* Material to process *

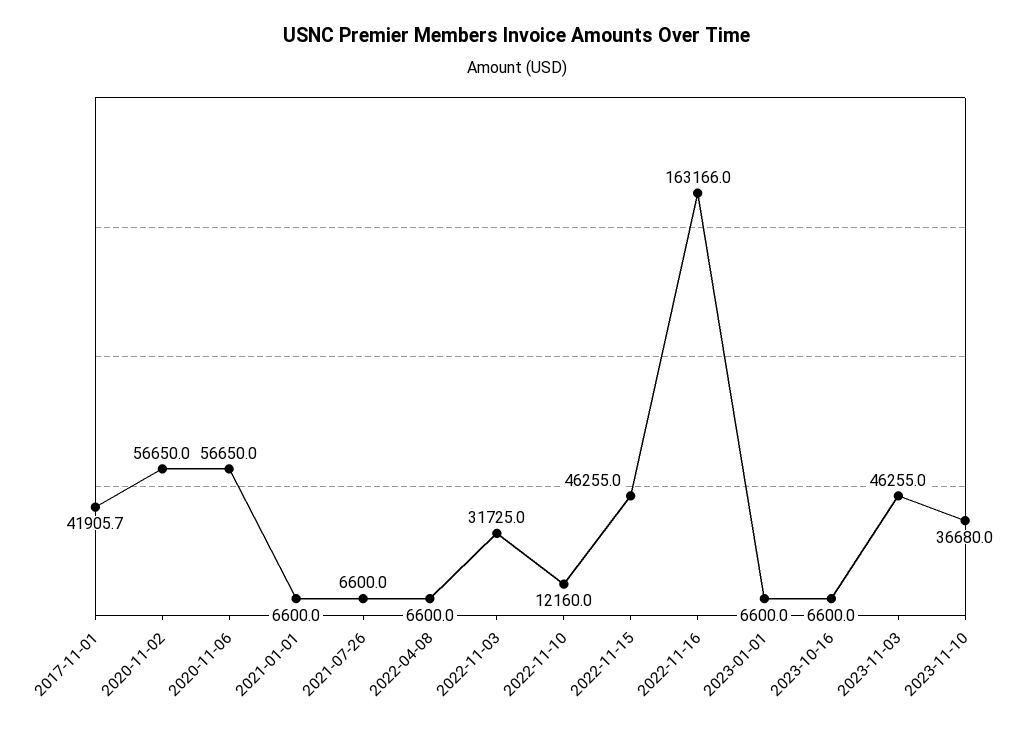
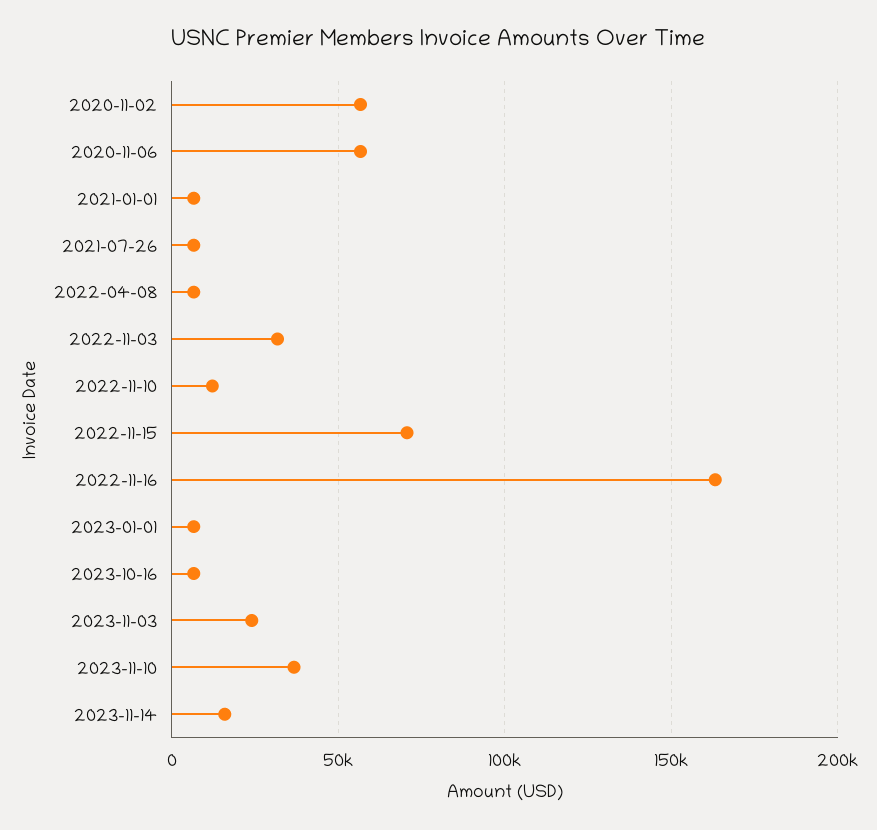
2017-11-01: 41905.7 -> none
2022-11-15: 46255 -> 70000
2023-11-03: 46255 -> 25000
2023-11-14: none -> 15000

---

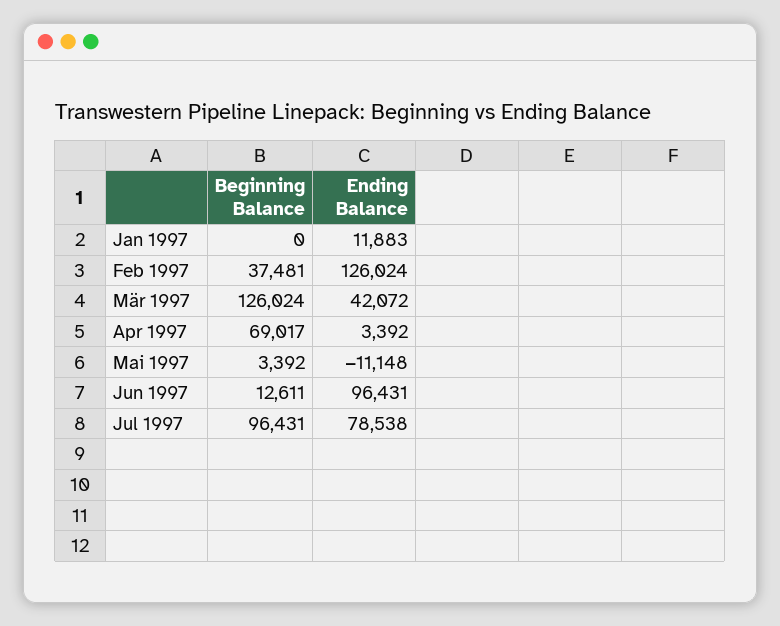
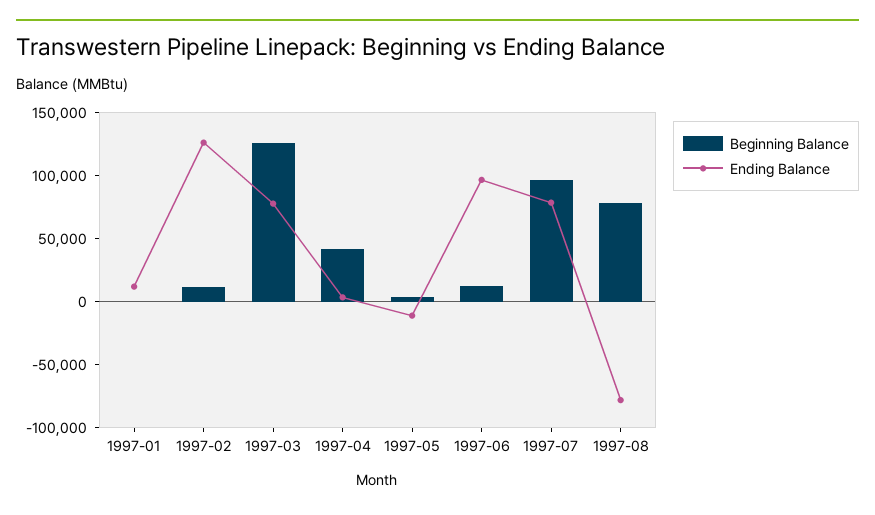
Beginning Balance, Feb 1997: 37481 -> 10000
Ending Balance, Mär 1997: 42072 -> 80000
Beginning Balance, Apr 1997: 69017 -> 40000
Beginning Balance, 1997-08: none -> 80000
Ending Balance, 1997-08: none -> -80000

* Work task *
Within the records, filter for lines that contain the word "Beginning" and show each one.

* Response to the exercise *
Beginning Balance, Feb 1997: 37481 -> 10000
Beginning Balance, Apr 1997: 69017 -> 40000
Beginning Balance, 1997-08: none -> 80000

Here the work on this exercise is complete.